Further, the costs to upgrade and develop the software were necessary expenditure incidental to the installation of the software as otherwise the software systems or software packages will not be usable in the taxpayer’s business. The High Court in CIMB-Principal Asset also held that all incidental costs were claimable as capital allowance under Schedule 3 of the ITA.
The Requirement To Segregate Costs
In the present appeal, the DGIR alleged that the taxpayer ought to have segregated the costs for the purchase, upgrading and development of the software as the Rules limited accelerated claim to software items only. However, based on the trite principle that taxing statutes must be read strictly, it was argued that there was no requirement to segregate the costs incurred on the taxpayer’s computer software or software packages. If Parliament had intended for the requirement to segregate the costs, then Parliament would have used express words to that effect.
As there was no requirement to segregate the costs incurred on the software system or software packages, the DGIR was not permitted to impose such additional condition on the taxpayer in disallowing the Capital Allowances Claims.
The Public Ruling No. 12/2014
The DGIR also relied on paragraph 8.2(ii) of the Public Ruling No. 12/2014 and alleged that payment for developing software such as consulting fees, right to use the software such as licence fee and other incidental charges were not part of the cost for the provision of computer software.
However, the DGIR failed to realise that Public Ruling has no force of law as it was merely a guide for the public setting out the DGIR’s interpretation in respect of tax law and the policy as well as the procedure applicable to it.
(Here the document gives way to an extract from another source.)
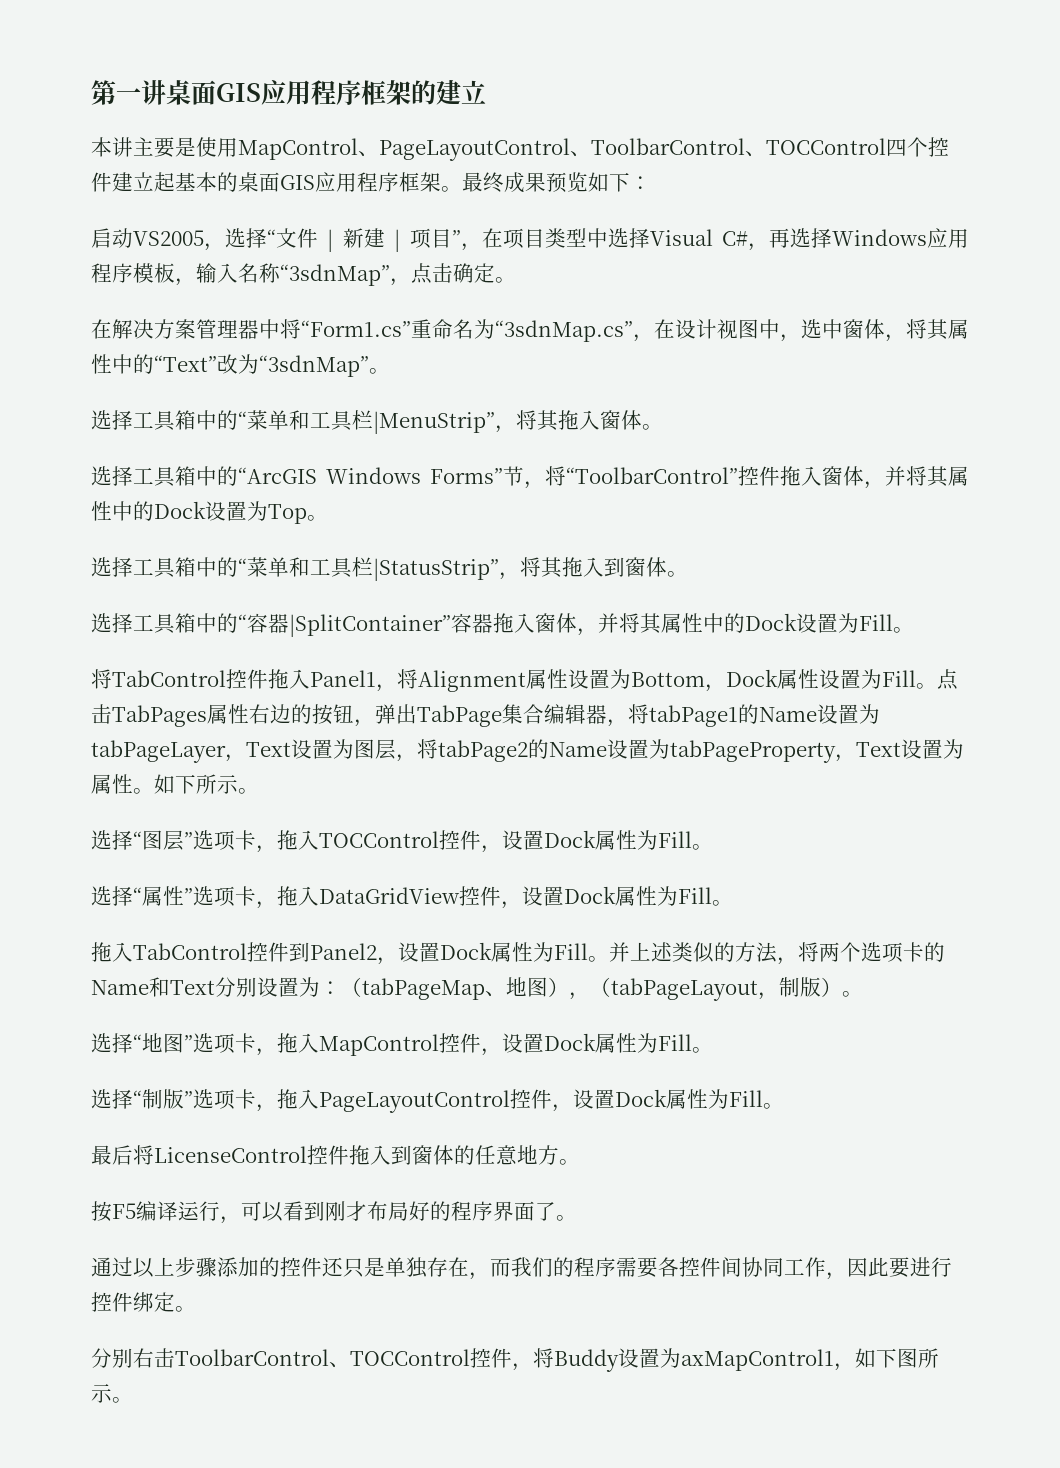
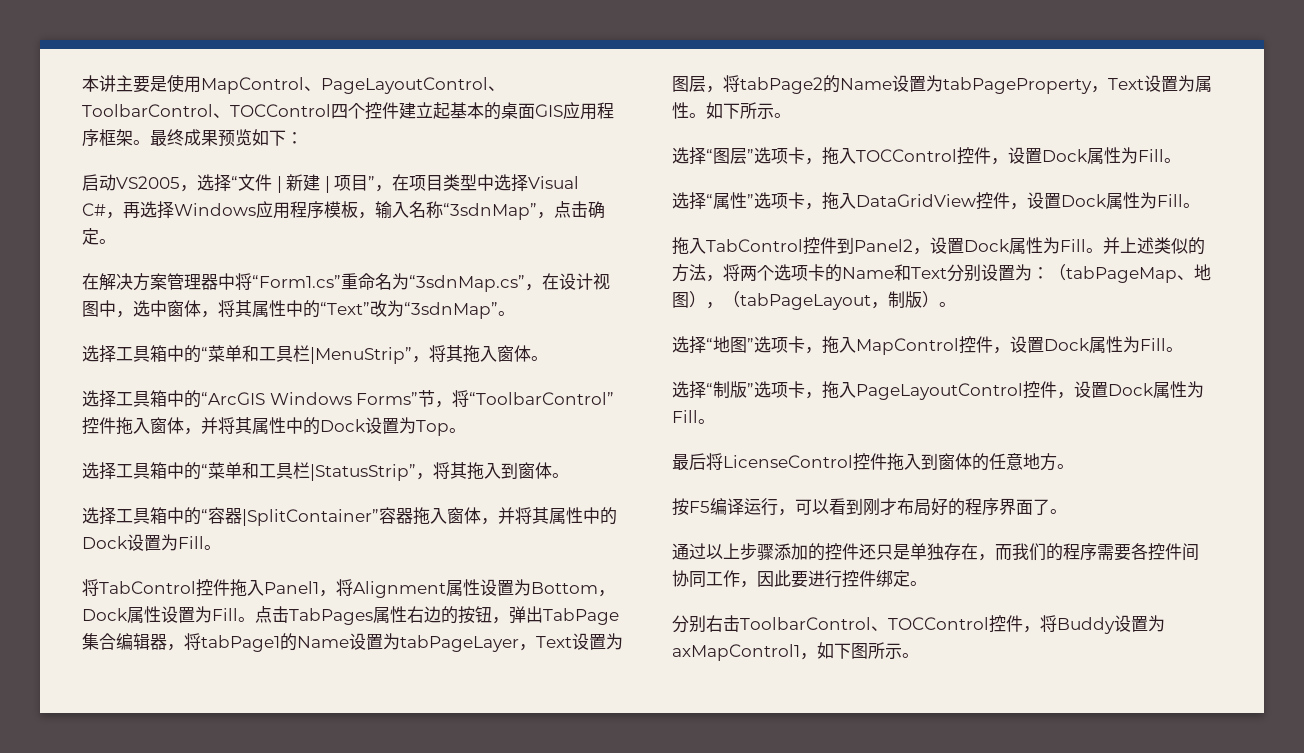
- 第一讲桌面GIS应用程序框架的建立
As such, the Public Ruling cannot be used by the DGIR to impose additional conditions on the taxpayer.
Based on the above, the SCIT has correctly followed the High Court’s ruling in CIMB-Principal Asset and set aside the assessments raised by the DGIR. The taxpayer was permitted to claim capital allowance at an accelerated rate based on the Rules on the capital expenditure incurred on the customised software program and the related incidental expenses.